In the leading case of Schieffelin v. Komfort, 212 N.Y. 520, 106 N.E. 675 (1914), the New York Court of Appeals was confronted with a case in which, as in the case now before us, the validity of a statute leading to changes in the State Constitution was involved. In that case the plaintiff, a citizen, resident elector, and taxpayer of New York, sought an injunction to restrain the Secretary of State and others from taking steps preliminary to the nomination and election of delegates to a constitutional convention. Plaintiff contended that the act of the New York Legislature under which the people of the State had voted to call the convention was itself unconstitutional and void. The lower New York courts found plaintiff had standing to raise the question but found the challenged act to be constitutional and valid. The Court of Appeals held that plaintiff had no standing and therefore affirmed the order denying an injunction without reaching or passing on the constitutional questions which plaintiff sought to raise. Justice Chase, speaking for the New York Court of Appeals, said (106 N.E. at pp. 677, 678):

"We are of the opinion that there is no inherent power in a court of equity to set aside a statute as unconstitutional except in a controversy between litigants where it is sought to enforce rights or to enjoin, redress, or punish wrongs affecting the individual life, liberty, or property of one or more of the litigants. The court has no inherent power to right a wrong unless thereby the civil, property, or personal rights of the plaintiff in the action or the petitioner in the proceeding are affected.
The rights to be affected must be personal as distinguished from the rights in common with the great body of people. Jurisdiction has never been directly conferred upon the courts to supervise the acts of other departments of government. The jurisdiction to declare an act of the Legislature unconstitutional arises because it is the province and duty of the judicial department of government to declare the law in the determination of the individual rights of the parties.
The assumption of jurisdiction in any other case would be an interference by one department of government with another department of government when each is equally independent within the powers conferred upon it by the Constitution itself. Matter of Guden, 171 N.Y. 529, 64 N.E. 451.
Jurisdiction, being the power to hear and determine, is not given to the courts as guardians of the rights of the people *106 generally against illegal acts of the executive or legislative branches of government. When a controversy arises between litigants, in which controversy the Constitution and an act of the Legislature are each invoked and they are in conflict, it is necessary to follow the Constitution, which is the supreme law, and ignore the act of the Legislature, and thus incidentally and necessarily the courts pass upon an act of a co-ordinate and independent department of government. That is the extent of the power of the judiciary over the legislative branch of government."

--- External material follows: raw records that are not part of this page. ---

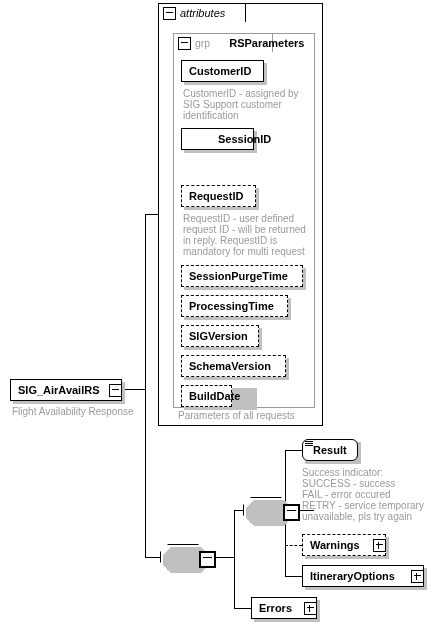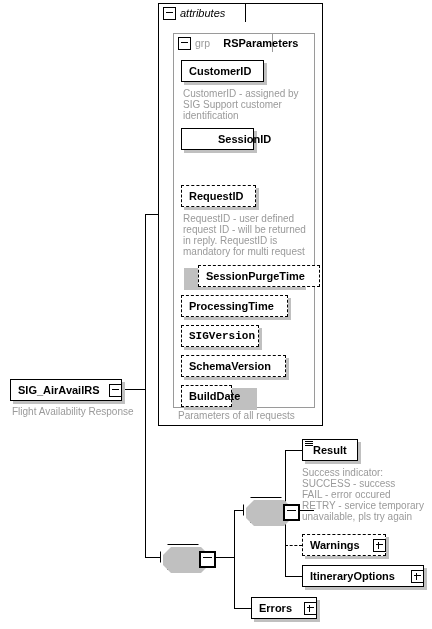--- a/index.html
+++ b/index.html
@@ -142,7 +142,7 @@
   .tab-name {
     color: #000;
     font-weight: bold;
-    margin-left: 13px;
+    margin-left: 19px;
     font-size: 11px;
   }
 

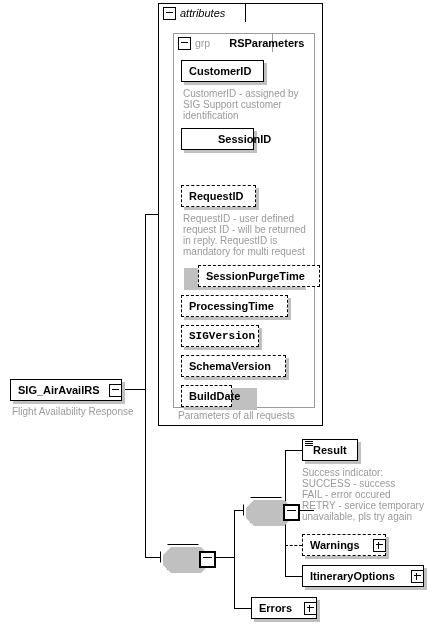--- a/index.html
+++ b/index.html
@@ -286,7 +286,7 @@
 mandatory for multi request</div>
 
   <div class="shadow" style="left:184px; top:268px; width:122px; height:22px;"></div>
-  <div class="node optional" style="left:198px; top:265px; width:122px;">
+  <div class="node optional" style="left:181px; top:265px; width:122px;">
     <span>SessionPurgeTime</span>
   </div>
 

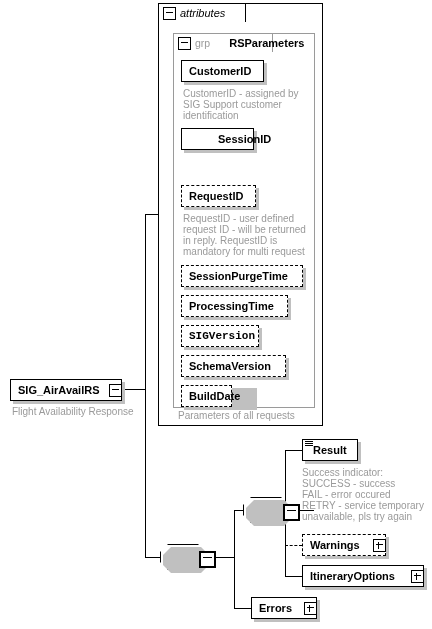--- a/index.html
+++ b/index.html
@@ -296,7 +296,7 @@
   </div>
 
   <div class="shadow" style="left:184px; top:328px; width:78px; height:22px;"></div>
-  <div class="node optional" style="left:181px; top:325px; width:78px;font-family:Liberation Mono, monospace;">
+  <div class="node optional" style="left:181px; top:325px; width:78px;">
     <span>SIGVersion</span>
   </div>
 

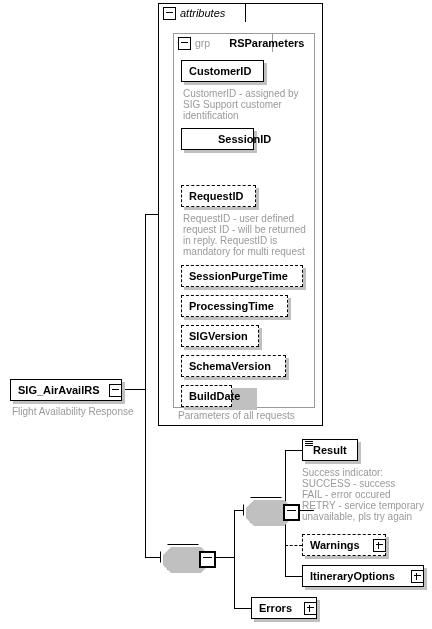--- a/index.html
+++ b/index.html
@@ -342,7 +342,7 @@
   <div class="comp-ctl" style="left:283px; top:504px;"></div>
 
   <div class="shadow" style="left:305px; top:442px; width:56px; height:22px;"></div>
-  <div class="node" style="left:302px; top:439px; width:56px; padding-left:10px;">
+  <div class="node" style="left:302px; top:439px; width:56px; padding-left:10px;border-radius:6px;">
     <span class="type-glyph">
       <i></i>
         <i></i>

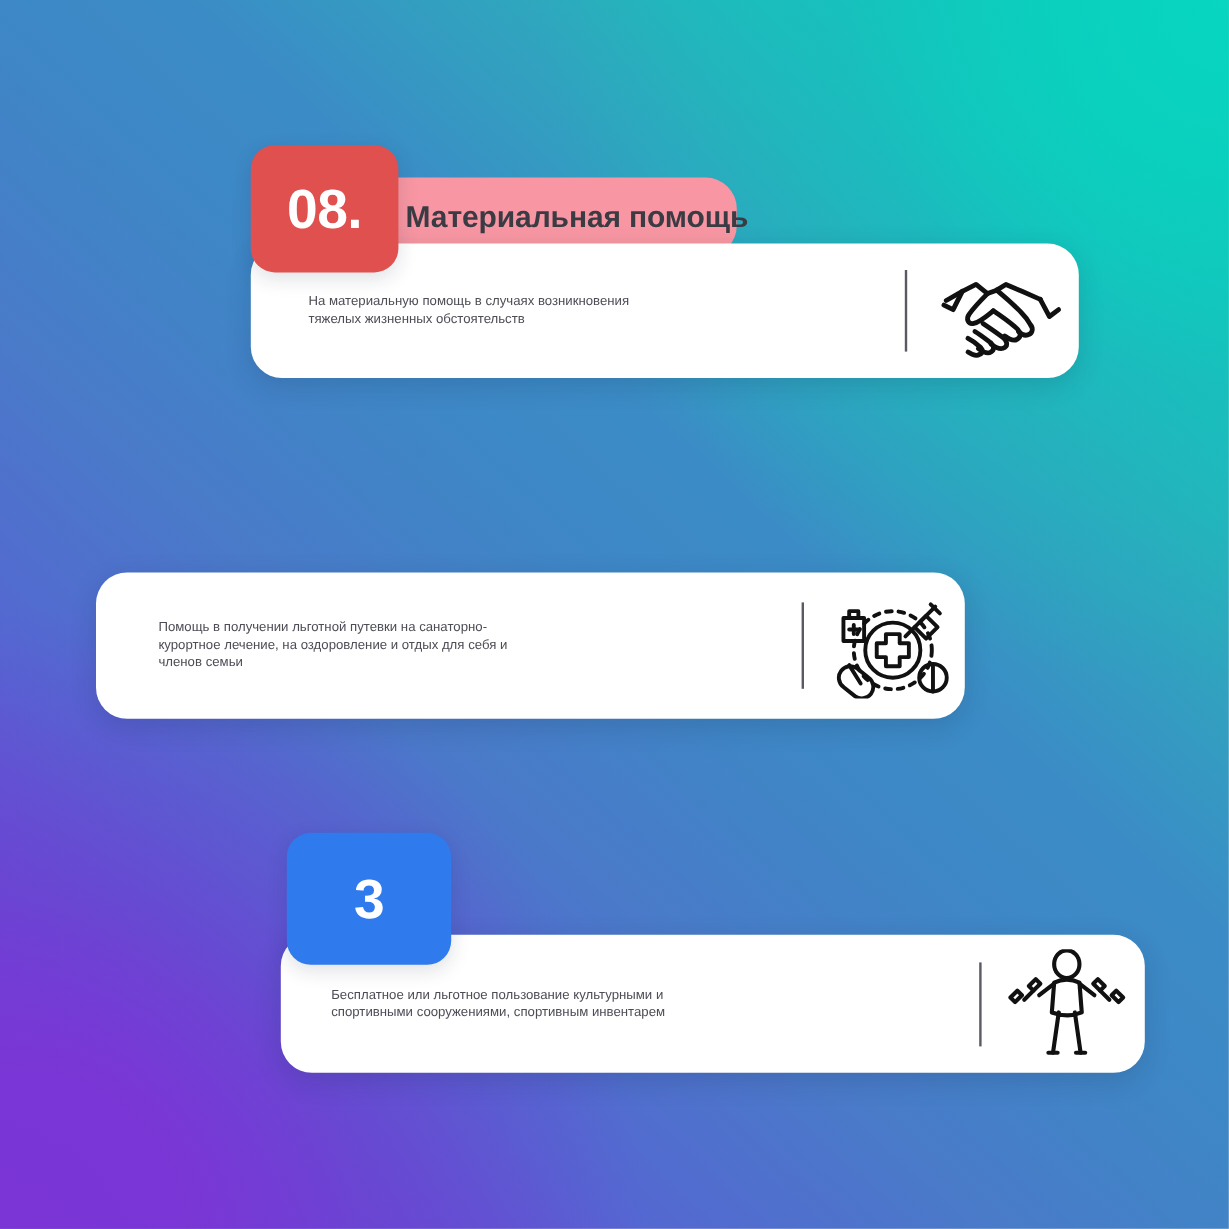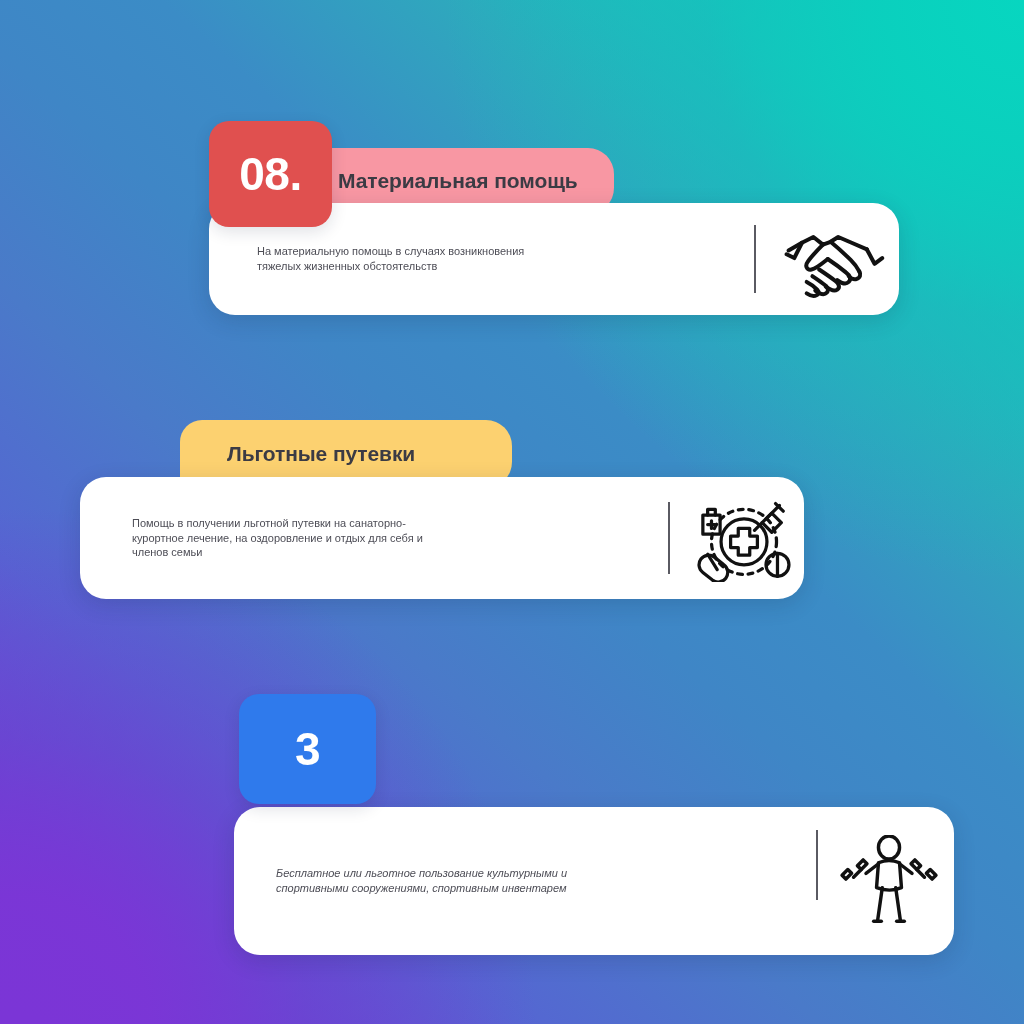--- a/index.html
+++ b/index.html
@@ -62,7 +62,7 @@
     box-sizing: border-box;
   }
   .banner-title {
-    font-size: 21px;
+    font-size: 25px;
     font-weight: bold;
     color: #3b3b44;
     letter-spacing: -0.1px;

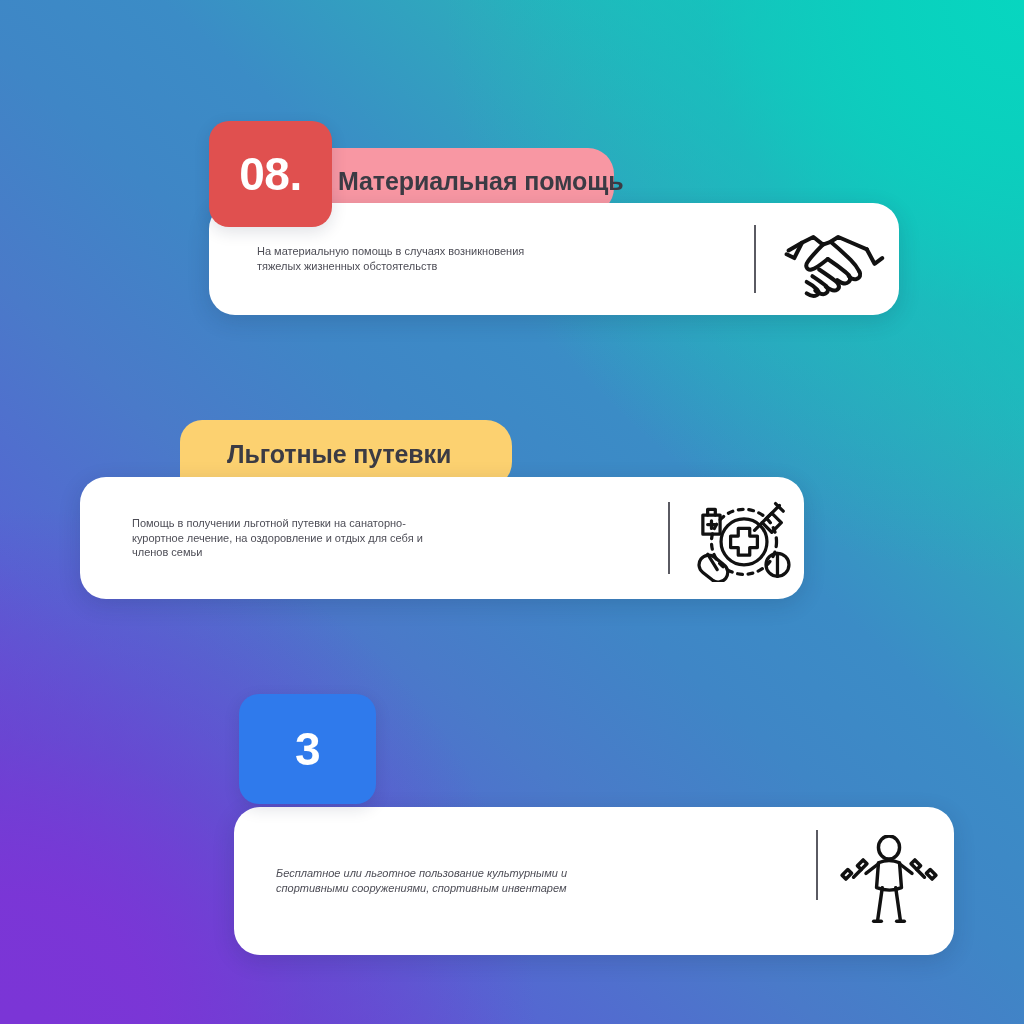--- a/index.html
+++ b/index.html
@@ -180,9 +180,6 @@
 
   <div class="card-block" id="card2">
 
-    <div class="banner">
-      <span class="banner-title">Льготные путевки</span>
-    </div>
 
 
     <div class="panel">

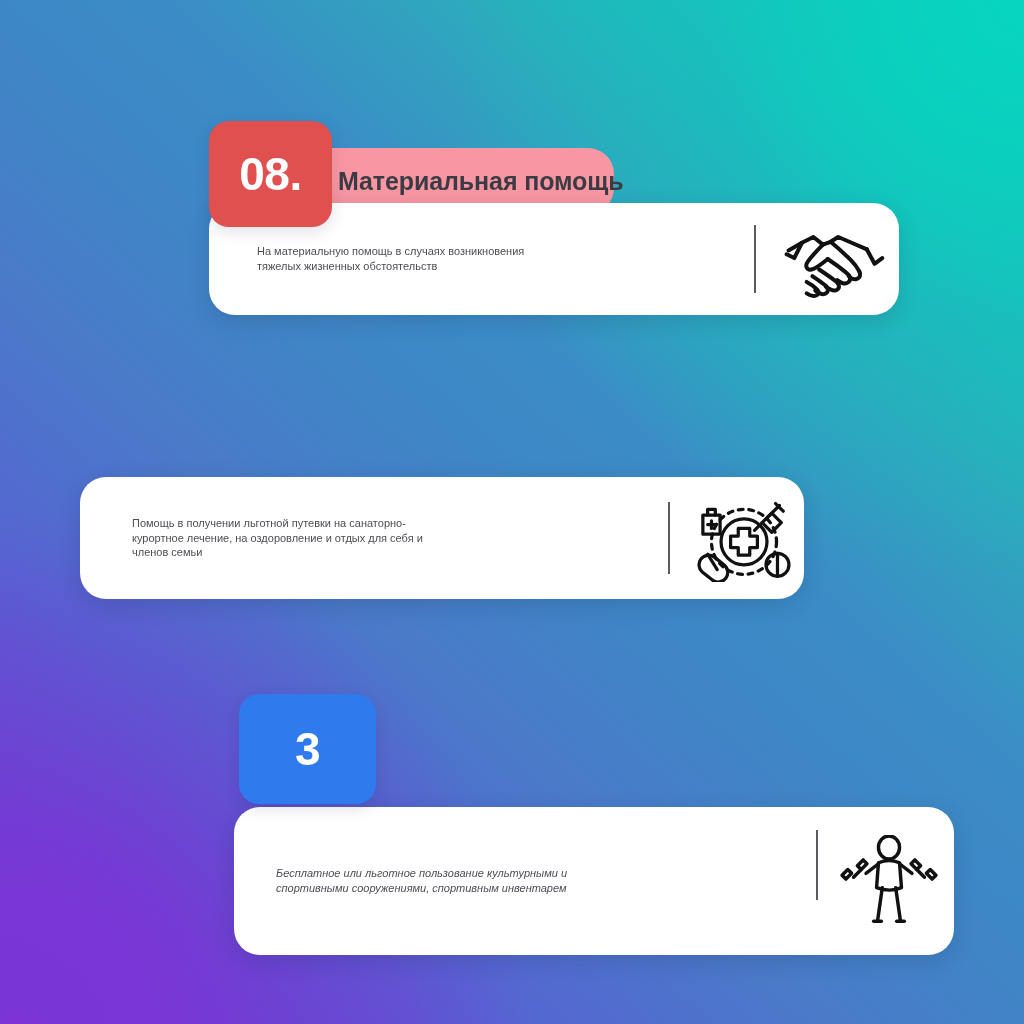--- a/index.html
+++ b/index.html
@@ -134,7 +134,7 @@
   #card3 { left: 0; top: 0; width: 1024px; height: 1024px; }
   #card3 .banner { left: 343px; top: 717px; width: 428px; height: 70px; background: #8db5fb; z-index: 2; }
   #card3 .banner-title { margin-left: 48px; }
-  #card3 .panel { left: 234px; top: 807px; width: 720px; height: 148px; z-index: 3; font-style: italic; }
+  #card3 .panel { left: 234px; top: 779px; width: 720px; height: 115px; z-index: 3; }
   #card3 .numbox { left: 239px; top: 694px; width: 137px; height: 110px; background: #2f7aec; }
   #card3 .desc { position: absolute; left: 42px; top: 50%; transform: translateY(-50%); width: 545px; }
   #card3 .divider { left: 582px; top: 23px; height: 70px; }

We find the reasoning of the New York Court of Appeals both persuasive and in harmony with the views many times expressed by our own Supreme Court.

Because the courts possess only judicial power, they may not decide mere differences of opinion between citizens, or between citizens and the State, concerning the validity of a statute. Exercise of the judicial power is properly invoked only when it is necessary to determine the respective rights and liabilities or duties of litigants in an actual controversy properly brought before the court. It is not appropriate merely to determine questions of general public interest. Plaintiff here has shown only such interest as is shared generally by all residents, citizens, and taxpayers of the State. He has failed to show that individual interest which is requisite for standing in court.

Nothing in this opinion should be construed as an intimation that if the court had jurisdiction in a case properly presented by a party having standing to do so, it would deem the challenged Acts of the General Assembly, or the votes of the people taken thereunder, to be invalid. We hold only that the plaintiff in the present action has no standing to maintain it. The judgment dismissing plaintiff's action is

Affirmed.

BROCK, C. J., and ARNOLD, J., concur.